Task requirements: Your response should contain only the lines running from the top of the data below through the line with "serif; font-style:italic; font-size:16px;", both included. Pictures must be omitted.

Dataset records:

--- START ---

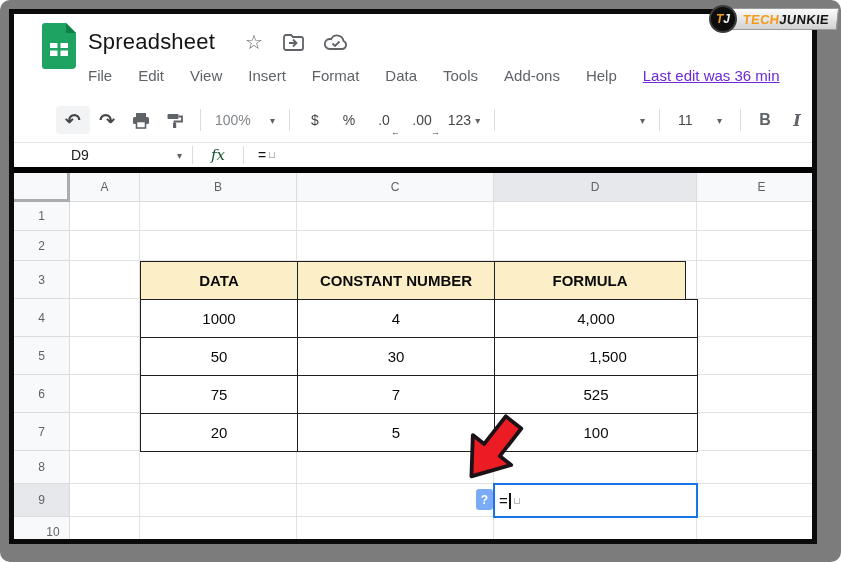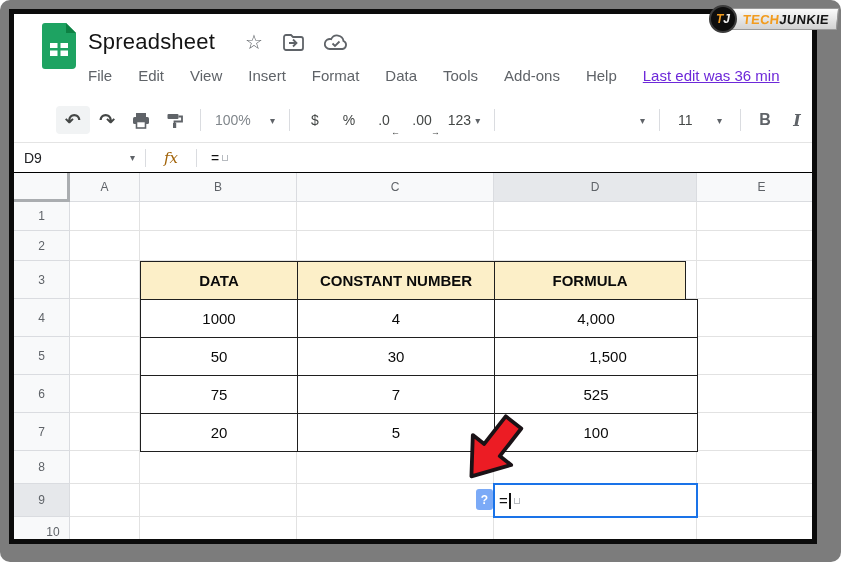--- a/index.html
+++ b/index.html
@@ -35,7 +35,7 @@
   .italicb { font-family:"DejaVu Serif", serif; font-style:italic; font-size:16px; width:32px; color:#5f6368; font-weight:bold; }
 
   
-  .formulabar { height:30px; display:flex; align-items:center; border-bottom:1px solid #000000; font-size:14px; }
+  .formulabar { height:30px; display:flex; align-items:center; border-bottom:6px solid #000000; font-size:14px;padding-left:47px; }
   .namebox { width:131px; display:flex; align-items:center; justify-content:space-between; padding:0 10px 0 10px; color:#202124; cursor:default; }
   .vdiv { width:1px; height:18px; background:#dadce0; }
   .fx { font-family:"DejaVu Serif", serif; font-style:italic; color:#a16207; font-size:15px; margin:0 18px; }

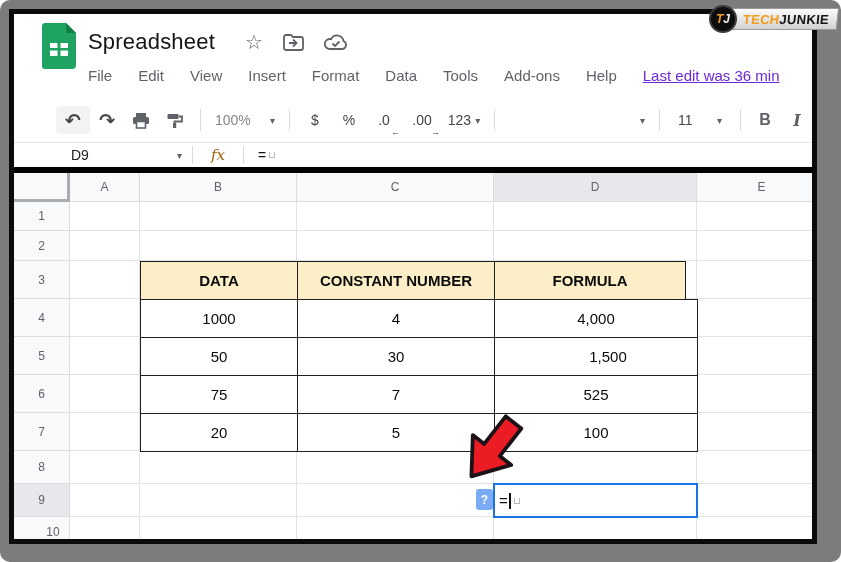--- a/index.html
+++ b/index.html
@@ -38,7 +38,7 @@
   .formulabar { height:30px; display:flex; align-items:center; border-bottom:6px solid #000000; font-size:14px;padding-left:47px; }
   .namebox { width:131px; display:flex; align-items:center; justify-content:space-between; padding:0 10px 0 10px; color:#202124; cursor:default; }
   .vdiv { width:1px; height:18px; background:#dadce0; }
-  .fx { font-family:"DejaVu Serif", serif; font-style:italic; color:#a16207; font-size:15px; margin:0 18px; }
+  .fx { font-family:"DejaVu Serif", serif; font-style:italic; color:#14532d; font-size:15px; margin:0 18px; }
   .fvalue { margin-left:14px; color:#111; }
   .imebox { display:inline-block; width:6px; height:6px; border:1px solid #b7bbc0; border-top:none; margin-left:3px; }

--- END ---

Answer to the problem:
--- a/index.html
+++ b/index.html
@@ -35,7 +35,7 @@
   .italicb { font-family:"DejaVu Serif", serif; font-style:italic; font-size:16px; width:32px; color:#5f6368; font-weight:bold; }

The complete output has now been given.